I buddy of mine bought a Casio wave ceptor (module #4756) a few days ago. It's not a G-Shock, but I'm hoping someone here can help.


He's had it receive once, and the time on the small digital display is accurate. So is the timezone setting and the DST. However, I can not get the analog hands to com close to lining up with the right time. Right now the hands are 1 hour and 20 minutes off, but the digital display is perfect.

Does anyone know how to get the hands to change manually? Or how to get the hands to synch up with the correct time?


----------



## SBS (Apr 14, 2006)

On all my analog/digital casios there is a mode called "H-SET" where you can set the hands manually. Once you find that mode, it's straightforward.


----------



## Spaceman Spiff (Jul 14, 2007)

I can hand set it to the correct time, but once I press the button to leave the "set"mode, the hands spin around and stop at a random time. However, the second hand is always correct. I just tried it again and the now the watch is ahead exactly 1 half hour.


----------



## natornate (Apr 16, 2007)

A Citizen of mine acted like that. It was due to low battery. Might try a new battery or see if there's a reset option. Do you have the manual?


----------



## Spaceman Spiff (Jul 14, 2007)

I do have the manual, but I still can't figure it out.

The watch is new, and i think it might be a new model, but I'm not sure how long it's been sitting in a warehouse somewhere.

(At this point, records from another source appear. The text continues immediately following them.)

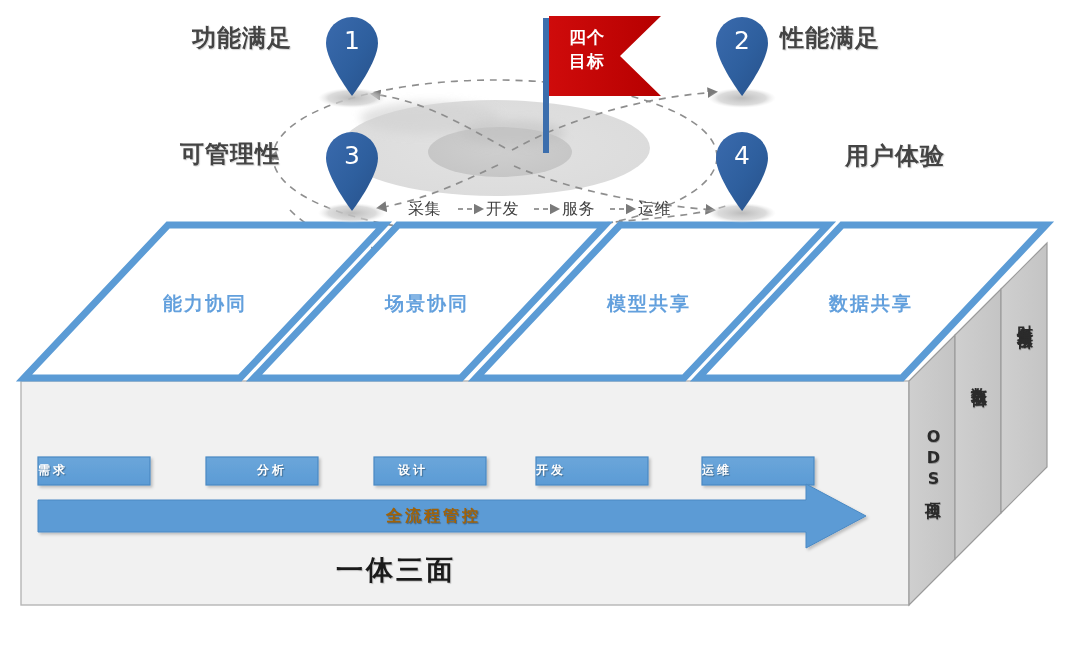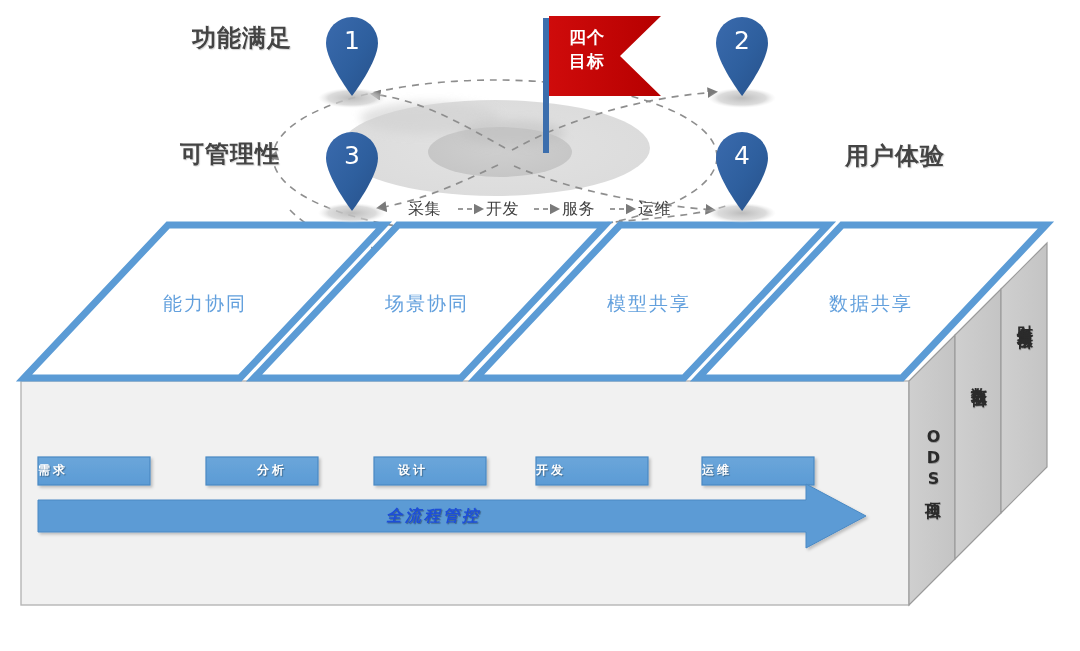--- a/index.html
+++ b/index.html
@@ -21,35 +21,35 @@
     letter-spacing:1px;
   }
   .flag-text{
     position:absolute;color:#ffffff;font-size:17px;font-weight:bold;
     line-height:1.15;text-align:center;letter-spacing:1px;
   }
   .flow-label{
     font-size:16px;color:#3f3f3f;letter-spacing:.5px;
   }
   .top-panel-label{
-    font-size:19px;color:#63a0dd;letter-spacing:2px;
+    font-size:19px;color:#63a0dd;letter-spacing:2px;font-weight:bold;
   }
   .side-label{
     font-size:16px;font-weight:bold;color:#2b2b2b;
     writing-mode:vertical-rl;text-orientation:upright;
     letter-spacing:2px;
     text-shadow:.5px .5px .5px rgba(0,0,0,.25);
   }
   .stage-btn-label{
     position:absolute;color:#ffffff;font-size:12px;font-weight:bold;
     letter-spacing:3px;text-shadow:1px 1px 1px rgba(0,0,0,.35);
   }
   .arrow-label{
-    position:absolute;color:#1d4ed8;font-size:16px;font-weight:bold;
-    letter-spacing:3px;text-shadow:1px 1px 1px rgba(0,0,0,.35);font-style:italic;
+    position:absolute;color:#a16207;font-size:16px;font-weight:bold;
+    letter-spacing:3px;text-shadow:1px 1px 1px rgba(0,0,0,.35);
   }
   .bottom-title{
     font-size:27px;font-weight:bold;color:#1a1a1a;letter-spacing:3px;
     text-shadow:1px 1px 1px rgba(0,0,0,.2);
   }
   .pin-num{
     position:absolute;color:#ffffff;font-size:25px;
     text-align:center;width:46px;
   }
 </style>
@@ -189,20 +189,21 @@
       <rect x="702" y="457" width="112" height="28" fill="url(#gBtn)" stroke="#4a89c4" stroke-width="1.2"></rect>
     </g>
 
     <g filter="url(#fBoxShadow)">
       <path d="M38,500 L806,500 L806,484 L866,516 L806,548 L806,532 L38,532 z" fill="#5b9bd5" stroke="#4a89c4" stroke-width="1"></path>
     </g>
 
   </svg>
 
   <div class="lbl goal-label" style="left:192px;top:22px;">功能满足</div>
+  <div class="lbl goal-label" style="left:780px;top:22px;">性能满足</div>
   <div class="lbl goal-label" style="left:152px;top:138px;margin-left:28px;">可管理性</div>
   <div class="lbl goal-label" style="left:845px;top:140px;">用户体验</div>
 
   <div class="pin-num" style="left:329px;top:26px;">1</div>
   <div class="pin-num" style="left:719px;top:26px;">2</div>
   <div class="pin-num" style="left:329px;top:141px;">3</div>
   <div class="pin-num" style="left:719px;top:141px;">4</div>
 
   <div class="flag-text" style="left:558px;top:28px;width:58px;">四个</div>
   <div class="flag-text" style="left:558px;top:52px;width:58px;">目标</div>
@@ -222,14 +223,15 @@
   <div class="lbl side-label" style="left:1014px;top:312px;">财务集市项目</div>
 
   <div class="stage-btn-label" style="left:38px;top:462px;width:112px;">需求</div>
   <div class="stage-btn-label" style="left:220px;top:462px;width:112px;padding-left:37px;">分析</div>
   <div class="stage-btn-label" style="left:374px;top:462px;width:112px;padding-left:24px;">设计</div>
   <div class="stage-btn-label" style="left:536px;top:462px;width:112px;">开发</div>
   <div class="stage-btn-label" style="left:702px;top:462px;width:112px;">运维</div>
 
   <div class="arrow-label" style="left:386px;top:506px;">全流程管控</div>
 
+  <div class="lbl bottom-title" style="left:336px;top:552px;">一体三面</div>
 
 </div>
 
 </body></html>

I don't think it has a low battery, because it has plenty of power to spin the hands around to the wrong time whenever I set it.


----------



## d2mac (Mar 19, 2008)

Many of the modules need to set all hands to "0" as a reference point.
So there is a mode in the settings for doing this.
The module dont know where the hands are, so it only counts forward/backward from a known position, the "0".


----------



## Spaceman Spiff (Jul 14, 2007)

That sounds like thats the problem. This is also what it says in the online instructions (which are different from the book that came with the watch).

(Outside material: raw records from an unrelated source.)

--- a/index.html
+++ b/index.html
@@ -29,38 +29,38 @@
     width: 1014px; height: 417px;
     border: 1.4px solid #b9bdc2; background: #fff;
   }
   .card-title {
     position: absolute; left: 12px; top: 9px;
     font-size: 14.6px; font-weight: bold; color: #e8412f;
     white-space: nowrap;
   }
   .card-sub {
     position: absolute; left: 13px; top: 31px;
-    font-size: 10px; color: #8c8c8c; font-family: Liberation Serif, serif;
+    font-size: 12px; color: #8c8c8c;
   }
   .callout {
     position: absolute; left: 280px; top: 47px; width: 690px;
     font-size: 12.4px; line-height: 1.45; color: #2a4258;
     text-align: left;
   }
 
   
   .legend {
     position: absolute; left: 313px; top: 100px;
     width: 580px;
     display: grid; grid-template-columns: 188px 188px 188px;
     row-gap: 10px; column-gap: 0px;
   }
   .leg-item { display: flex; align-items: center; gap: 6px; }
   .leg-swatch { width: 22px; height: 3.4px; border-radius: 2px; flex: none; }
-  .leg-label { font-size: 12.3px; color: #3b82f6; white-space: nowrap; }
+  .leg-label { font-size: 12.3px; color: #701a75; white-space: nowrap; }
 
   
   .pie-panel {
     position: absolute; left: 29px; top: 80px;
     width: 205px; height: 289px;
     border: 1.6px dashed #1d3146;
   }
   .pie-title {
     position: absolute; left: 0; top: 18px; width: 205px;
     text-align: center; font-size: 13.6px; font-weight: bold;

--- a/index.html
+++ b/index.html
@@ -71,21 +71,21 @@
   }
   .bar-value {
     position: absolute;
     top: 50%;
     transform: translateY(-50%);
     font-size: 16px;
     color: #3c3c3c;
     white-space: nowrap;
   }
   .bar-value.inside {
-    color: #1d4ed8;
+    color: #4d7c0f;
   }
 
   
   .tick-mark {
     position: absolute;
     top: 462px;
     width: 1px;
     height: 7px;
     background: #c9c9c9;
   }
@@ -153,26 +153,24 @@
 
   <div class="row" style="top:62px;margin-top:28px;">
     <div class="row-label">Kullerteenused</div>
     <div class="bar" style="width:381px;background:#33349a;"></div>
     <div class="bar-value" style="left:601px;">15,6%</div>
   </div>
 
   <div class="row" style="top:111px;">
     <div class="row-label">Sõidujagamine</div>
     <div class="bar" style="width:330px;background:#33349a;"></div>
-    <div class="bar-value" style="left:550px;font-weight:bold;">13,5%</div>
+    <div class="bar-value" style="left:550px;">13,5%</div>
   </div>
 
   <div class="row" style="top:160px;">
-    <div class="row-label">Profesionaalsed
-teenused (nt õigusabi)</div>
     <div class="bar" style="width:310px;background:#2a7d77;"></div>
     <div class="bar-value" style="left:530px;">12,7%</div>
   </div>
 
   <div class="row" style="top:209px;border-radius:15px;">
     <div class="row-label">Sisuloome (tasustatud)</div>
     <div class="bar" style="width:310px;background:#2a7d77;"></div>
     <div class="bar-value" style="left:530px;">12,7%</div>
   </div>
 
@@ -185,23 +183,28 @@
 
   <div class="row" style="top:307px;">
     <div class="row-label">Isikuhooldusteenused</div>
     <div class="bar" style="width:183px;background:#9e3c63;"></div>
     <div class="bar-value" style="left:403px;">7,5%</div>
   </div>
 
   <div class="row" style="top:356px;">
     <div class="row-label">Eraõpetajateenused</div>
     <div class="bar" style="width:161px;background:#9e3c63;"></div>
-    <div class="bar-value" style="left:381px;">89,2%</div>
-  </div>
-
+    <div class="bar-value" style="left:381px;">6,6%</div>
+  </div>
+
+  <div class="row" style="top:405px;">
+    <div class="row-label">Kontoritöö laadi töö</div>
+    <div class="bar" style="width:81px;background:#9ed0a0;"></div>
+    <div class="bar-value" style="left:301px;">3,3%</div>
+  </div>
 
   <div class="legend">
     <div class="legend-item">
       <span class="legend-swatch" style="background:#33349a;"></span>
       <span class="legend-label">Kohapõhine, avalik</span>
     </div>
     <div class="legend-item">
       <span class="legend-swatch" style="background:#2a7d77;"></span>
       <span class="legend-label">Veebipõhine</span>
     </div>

I'm holding down the set button as I type this.


----------



## natornate (Apr 16, 2007)

There is a section called "Adjusting the home positions" in the manual (http://ftp.casio.co.jp/pub/world_manual/wat/en/qw4756.pdf).

It doesn't seem too detailed. It's not clear to me how to adjust the min hand, hour hand or date. I'd start with these instructions and experiment. If it doesn't work maybe it's broken or someone with the same model can contribute if they've had success making this adjustment.

Good luck.


----------



## Spaceman Spiff (Jul 14, 2007)

*:-!YES!!!!:-!

*I've been trying to figure that out for 3 days now. I felt so bad because I recommended the watch to him, and it's been a pain in the ass. But now, all is well!


----------



## Red October (Apr 5, 2008)

Spaceman Spiff said:


> I can hand set it to the correct time, but once I press the button to leave the "set"mode, the hands spin around and stop at a random time. However, the second hand is always correct. I just tried it again and the now the watch is ahead exactly 1 half hour.


probably something to do with your DST settings. becos i'd my 510D cockpit doing the same thing. but once i adjusted the homecity timing, everything was ok. maybe it'll work for you. cheers. red october.


----------



## Spaceman Spiff (Jul 14, 2007)

It was the Home position that was the problem. The instructions weren't too clear with what to do with it.

The watch is all better.


----------



## sml (Mar 26, 2008)

Spaceman Spiff said:


> *:-!YES!!!!:-! *But now, all is well!


Hang on ... do you want to share the final solution with us for future reference?


----------



## Spaceman Spiff (Jul 14, 2007)

I had to set the Home Position to 12:00. Not the current time.


----------



## natornate (Apr 16, 2007)

Spaceman Spiff said:


> I had to set the Home Position to 12:00. Not the current time.


Ah, yes the home position is the start point. I can see the potential for confusion. Glad it's working now.


----------